> Task objective
The copy you produce must hold every record exactly, and none of the images.

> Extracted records
::::

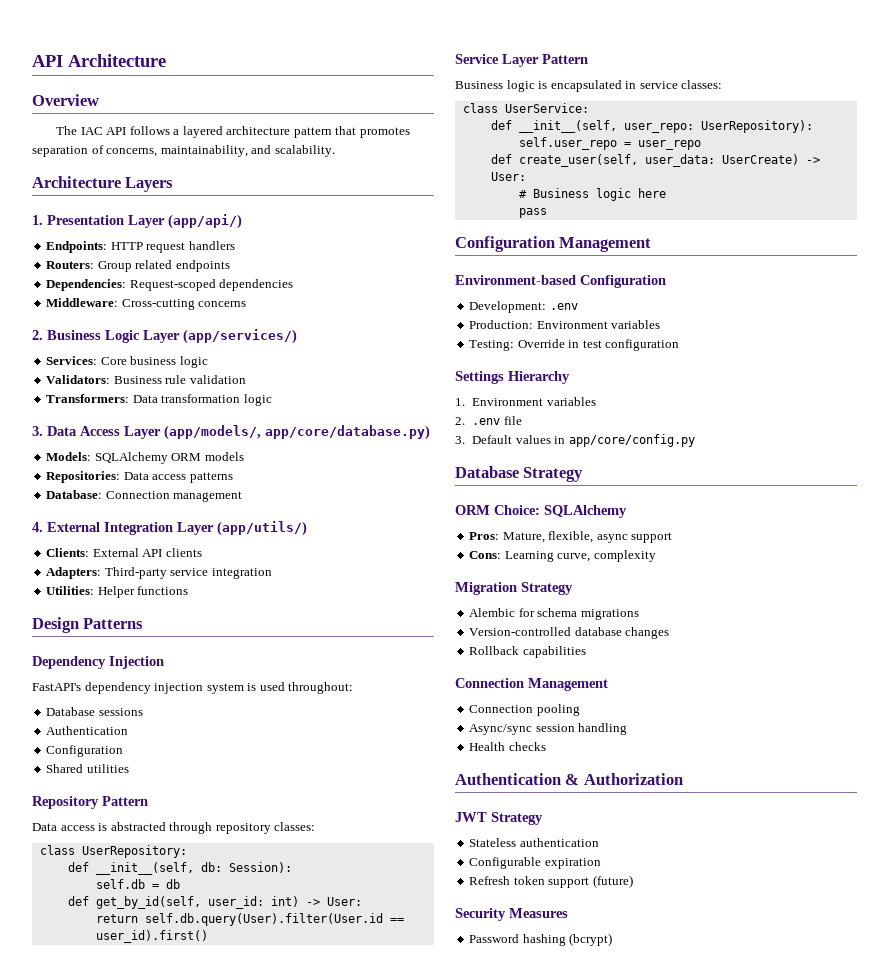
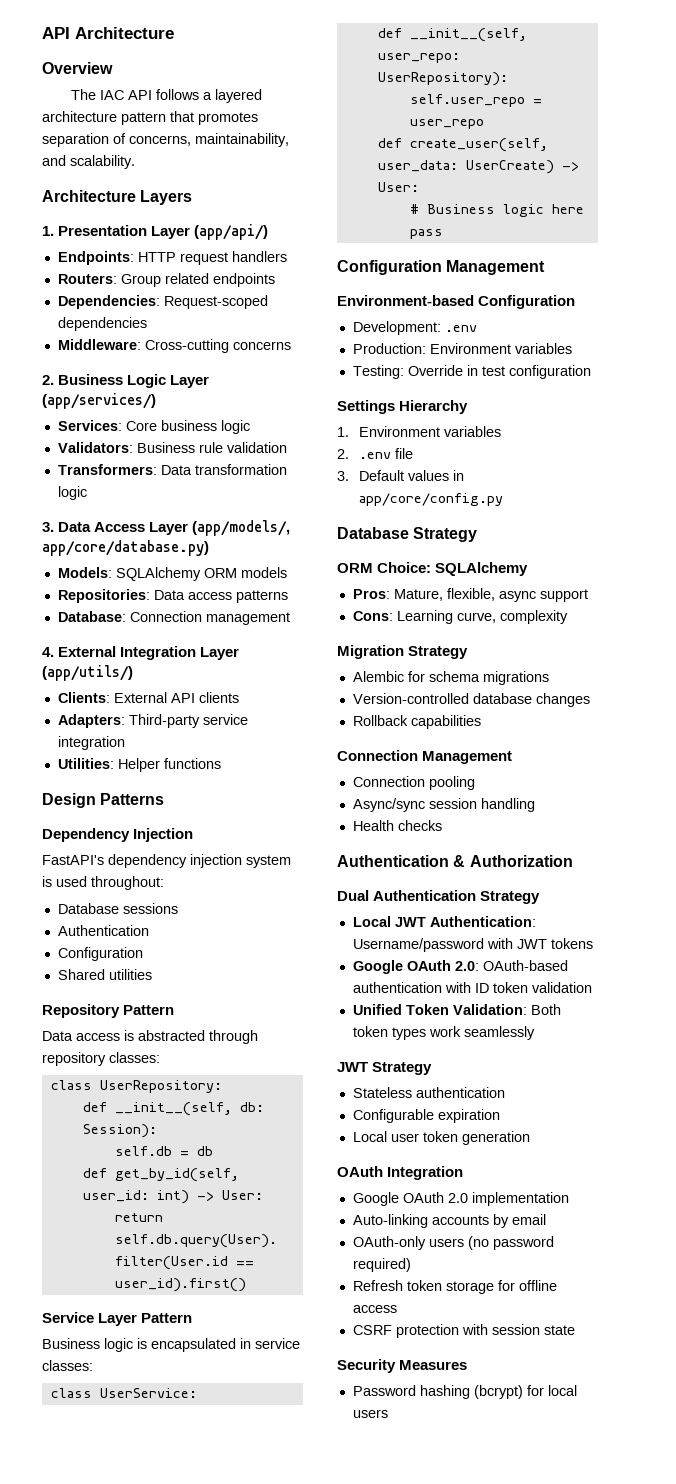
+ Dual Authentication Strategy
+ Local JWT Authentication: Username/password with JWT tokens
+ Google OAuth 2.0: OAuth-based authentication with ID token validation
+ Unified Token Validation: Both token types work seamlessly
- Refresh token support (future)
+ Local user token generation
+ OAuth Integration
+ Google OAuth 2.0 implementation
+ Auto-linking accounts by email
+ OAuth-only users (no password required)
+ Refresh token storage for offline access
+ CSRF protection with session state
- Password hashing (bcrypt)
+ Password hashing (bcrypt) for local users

::::

> Exercise answer
+ Dual Authentication Strategy
+ Local JWT Authentication: Username/password with JWT tokens
+ Google OAuth 2.0: OAuth-based authentication with ID token validation
+ Unified Token Validation: Both token types work seamlessly
- Refresh token support (future)
+ Local user token generation
+ OAuth Integration
+ Google OAuth 2.0 implementation
+ Auto-linking accounts by email
+ OAuth-only users (no password required)
+ Refresh token storage for offline access
+ CSRF protection with session state
- Password hashing (bcrypt)
+ Password hashing (bcrypt) for local users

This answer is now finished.